- Abbreviation: NS
- Chairman: Vytautas Sinica
- Deputy Chairmen: Marius Parčiauskas
- Deputy Chairmen: Dominykas Vanhara
- Founded: 7 March 2020
- Headquarters: Kalvarijų g. 280-37, Vilnius
- Youth wing: Pro Patria
- Membership: 2,005 (2023)
- Ideology: Nationalism Right-wing populism National conservatism Soft Euroscepticism
- Political position: Far-right
- Colours: Red
- Slogan: Raise your head, Lithuanian!
- Seimas: 1 / 141
- European Parliament: 0 / 11
- Municipal councils: 2 / 1,461
- Mayors: 0 / 60

Website
- susivienijimas.lt

= National Alliance (Lithuania) =

The National Alliance (Nacionalinis susivienijimas, NS) is a Lithuanian far-right political party founded on 7 March 2020 and led by Vytautas Sinica. As of 2024, the party holds two municipal council seats and one seat in Seimas, being represented by its chairman Vytautas Sinica.

== History ==

=== Origins, foundation and the first years (2016–2022) ===
The predecessor to the party was the Vilnius Forum, later the National Forum, a right-wing political movement which criticized globalization, liberalism and LGBT rights, founded in 2016. The founder of the Forum was Vytautas Radžvilas, a political philosopher, professor and former activist of the Sąjūdis during the Singing Revolution, known for his criticism of liberalism and multiple citizenship, as well as Eurosceptic views. During this period, he gained notoriety for a conflict with the administration of Vilnius University, and he claimed he was removed from lecturing in the university's politics and international relations institute because of his right-wing views.

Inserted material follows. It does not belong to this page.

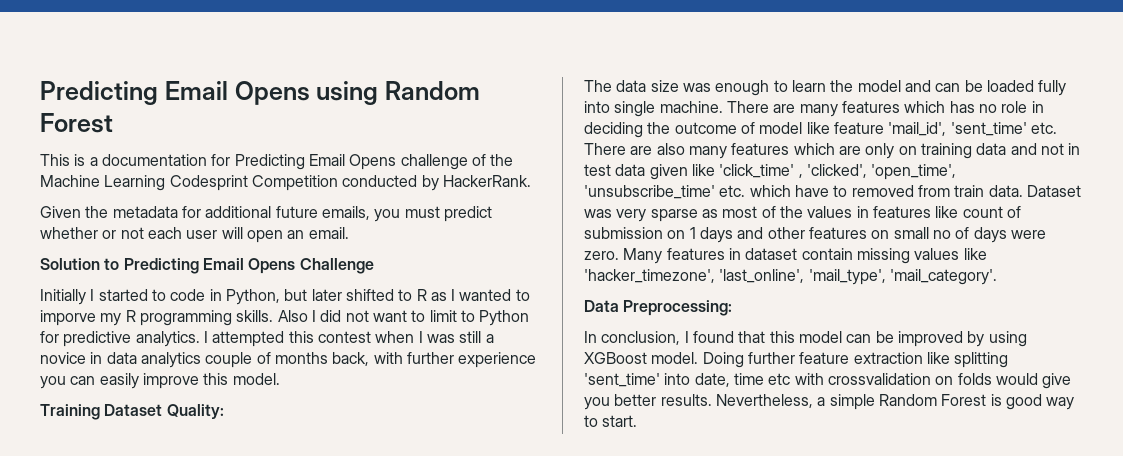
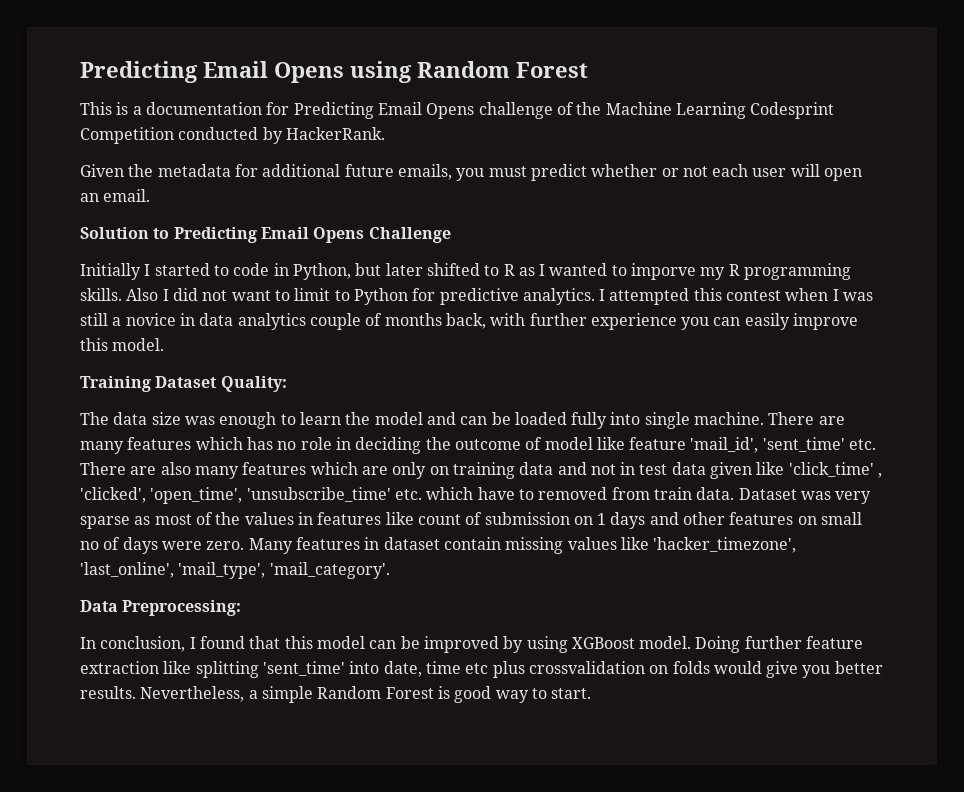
[794,373,824,385] with -> [492,661,525,678] plus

In 2019, Radžvilas established the public election committee "Vytautas Radžvilas: Recover the State!" (Vytautas Radžvilas: susigrąžinkime valstybę!) to participate in the 2019 European Parliament election in Lithuania. Though he claimed that the European Parliament is powerless, he likened it to the Congress of the People's Deputies in the last years of the Soviet Union, and that it will determine the future of the organization. The committee received 3.35 percent of the votes and did not win any seats.

After the election, the movement considered unification with 2019 presidential candidate Arvydas Juozaitis and the Christian Union, but it failed due to personal conflict and a separate National Alliance was founded on 7 March 2020. It received 2.21 percent of the vote in the 2020 parliamentary election, and received no seats in the Seimas.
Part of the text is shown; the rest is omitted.